Confidence Intervals and Hypothesis Testing
Let’s return to our affective polarization example.
As it turns out, the Heiniken experiment was part of a larger project called the Strengthening Democracy Challenge which sought to crowdsource different interventions.
Another intervention they tried involved a chatbot quiz.

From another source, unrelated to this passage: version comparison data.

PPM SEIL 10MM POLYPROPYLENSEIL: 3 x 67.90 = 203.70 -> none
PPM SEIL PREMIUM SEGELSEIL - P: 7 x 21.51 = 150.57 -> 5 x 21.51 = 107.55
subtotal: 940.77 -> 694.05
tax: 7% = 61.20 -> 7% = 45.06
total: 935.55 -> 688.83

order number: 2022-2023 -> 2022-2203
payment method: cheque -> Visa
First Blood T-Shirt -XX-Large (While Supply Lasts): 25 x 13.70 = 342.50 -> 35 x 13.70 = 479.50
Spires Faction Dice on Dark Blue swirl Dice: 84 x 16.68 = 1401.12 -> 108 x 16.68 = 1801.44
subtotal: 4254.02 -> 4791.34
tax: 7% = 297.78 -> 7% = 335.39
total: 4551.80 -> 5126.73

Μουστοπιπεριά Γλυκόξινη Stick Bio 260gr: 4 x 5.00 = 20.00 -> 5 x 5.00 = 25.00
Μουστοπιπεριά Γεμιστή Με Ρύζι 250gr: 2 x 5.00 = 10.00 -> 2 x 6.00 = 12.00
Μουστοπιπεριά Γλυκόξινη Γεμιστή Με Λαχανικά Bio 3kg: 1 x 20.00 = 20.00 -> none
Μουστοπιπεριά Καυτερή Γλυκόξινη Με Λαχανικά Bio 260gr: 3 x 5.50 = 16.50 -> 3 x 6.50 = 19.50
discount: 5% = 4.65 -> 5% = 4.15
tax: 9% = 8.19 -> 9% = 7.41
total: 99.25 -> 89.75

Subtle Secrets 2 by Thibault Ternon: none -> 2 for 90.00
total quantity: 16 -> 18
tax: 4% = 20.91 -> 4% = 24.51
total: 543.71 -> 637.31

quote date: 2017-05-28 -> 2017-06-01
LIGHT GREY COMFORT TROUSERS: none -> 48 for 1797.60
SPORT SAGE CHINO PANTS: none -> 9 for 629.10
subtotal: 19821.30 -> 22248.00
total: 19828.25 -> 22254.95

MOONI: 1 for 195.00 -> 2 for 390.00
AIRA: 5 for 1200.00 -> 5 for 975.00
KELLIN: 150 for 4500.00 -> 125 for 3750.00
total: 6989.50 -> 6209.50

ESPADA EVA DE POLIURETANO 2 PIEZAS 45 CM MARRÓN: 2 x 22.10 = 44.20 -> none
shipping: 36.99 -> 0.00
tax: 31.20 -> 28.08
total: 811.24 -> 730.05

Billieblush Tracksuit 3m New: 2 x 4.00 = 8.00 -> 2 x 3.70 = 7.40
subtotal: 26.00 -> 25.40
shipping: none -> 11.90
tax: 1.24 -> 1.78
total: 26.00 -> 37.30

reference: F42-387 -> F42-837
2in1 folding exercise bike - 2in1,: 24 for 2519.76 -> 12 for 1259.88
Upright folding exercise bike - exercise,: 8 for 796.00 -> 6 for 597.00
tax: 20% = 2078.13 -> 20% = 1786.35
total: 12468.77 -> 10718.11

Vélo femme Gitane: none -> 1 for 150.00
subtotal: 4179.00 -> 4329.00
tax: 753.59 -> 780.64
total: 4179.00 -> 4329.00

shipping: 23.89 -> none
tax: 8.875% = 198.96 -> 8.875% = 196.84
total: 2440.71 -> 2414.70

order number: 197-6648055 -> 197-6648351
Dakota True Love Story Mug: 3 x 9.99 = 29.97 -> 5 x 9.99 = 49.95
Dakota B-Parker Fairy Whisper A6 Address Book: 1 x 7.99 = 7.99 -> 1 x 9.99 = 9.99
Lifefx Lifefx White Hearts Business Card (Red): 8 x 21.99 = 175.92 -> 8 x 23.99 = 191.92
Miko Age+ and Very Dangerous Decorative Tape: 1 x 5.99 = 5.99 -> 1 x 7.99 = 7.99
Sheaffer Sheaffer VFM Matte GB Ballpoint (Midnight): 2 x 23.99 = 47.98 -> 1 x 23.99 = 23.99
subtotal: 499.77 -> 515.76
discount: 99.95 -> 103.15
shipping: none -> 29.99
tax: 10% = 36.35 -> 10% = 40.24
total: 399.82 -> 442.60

Suppose that we have the following data generating process under this intervention:
\[ Y_i(0) = 50 + \epsilon \] where \(\epsilon_i\) is randomly drawn from a normal distribution with mean = 0 and sd = 10:
\[ \epsilon_i \sim \mathcal{N}(0, 10) \]
The potential treated outcome is given by:
\[ Y_i(1) = Y_i(0) - 10 \]
Let’s code that up:
# load packages
library(tidyverse)
library(randomizr)
# set seed
set.seed(123)
# Parameters
# ----------
# total number of people in the study
N <- 600
# generate data:
# --------------
# creating potential outcomes
y0 <- rnorm(N, mean=50, sd=10)
y1 <- y0 - 10
dta <- tibble(y0,y1)
# run a single experiment and reveal the outcome
exp <- dta |>
mutate(tx = complete_ra(N, prob = 0.5),
y = ifelse(tx == 1, y1, y0))Next let’s estimate a model:
\[ Y_i = \beta_0 + \beta_1 * Tx + \epsilon_i \]
library(broom)
m <- lm(y ~ tx, data=exp)
results <- tidy(m, conf.int = TRUE)
results# A tibble: 2 × 7
term estimate std.error statistic p.value conf.low conf.high
<chr> <dbl> <dbl> <dbl> <dbl> <dbl> <dbl>
1 (Intercept) 50.1 0.559 89.7 0 49.0 51.2
2 tx -9.82 0.790 -12.4 1.00e-31 -11.4 -8.27
Look at the last two columns of output: we see conf.low and conf.high. You probably guessed that these two numbers define the confidence interval surrounding our estimates.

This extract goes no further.